▶ _DIRECTIONS_
If a line in the listing below has the string "content", copy it out.

▶ _RECORDS TO USE_
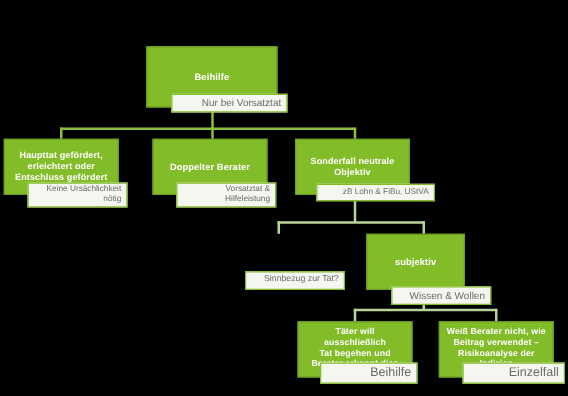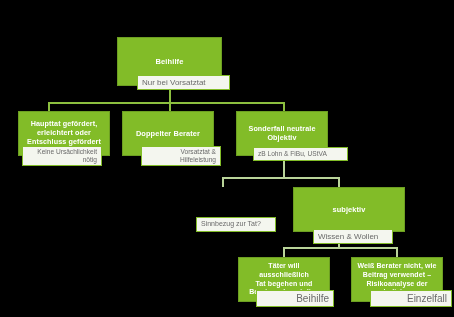--- a/index.html
+++ b/index.html
@@ -67,7 +67,7 @@
     box-sizing: border-box;
   }
   .label.center { justify-content: center; }
-  .label.center .label-text { text-align: left; }
+  .label.center .label-text { text-align: right; }
   .label.right  { justify-content: flex-end; }
   .label.right .label-text { text-align: right; }
 </style>

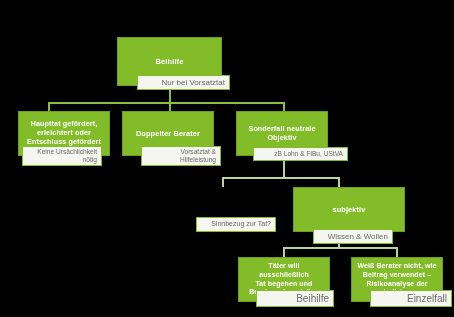--- a/index.html
+++ b/index.html
@@ -99,7 +99,7 @@
     <span class="label-text">Nur bei Vorsatztat</span>
   </div>
 
-  <div class="node" style="left:18px; top:98px; width:92px; height:45px; font-size:7.2px; font-weight:bold;">
+  <div class="node" style="left:3px; top:98px; width:92px; height:45px; font-size:7.2px; font-weight:bold;">
     <span class="node-text">Haupttat gefördert,
 erleichtert oder
 Entschluss gefördert</span>

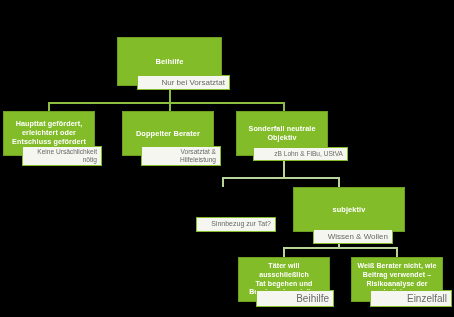--- a/index.html
+++ b/index.html
@@ -129,7 +129,7 @@
     <span class="label-text">Sinnbezug zur Tat?</span>
   </div>
 
-  <div class="node" style="left:293px; top:174px; width:112px; height:45px; font-size:7.4px; font-weight:bold;">
+  <div class="node" style="left:293px; top:174px; width:79px; height:45px; font-size:7.4px; font-weight:bold;">
     <span class="node-text">subjektiv</span>
   </div>
   <div class="label center" style="left:313px; top:216px; width:80px; height:15px; font-size:8px;">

▶ _PROBLEM SOLUTION_
   .label.center { justify-content: center; }
   .label.right  { justify-content: flex-end; }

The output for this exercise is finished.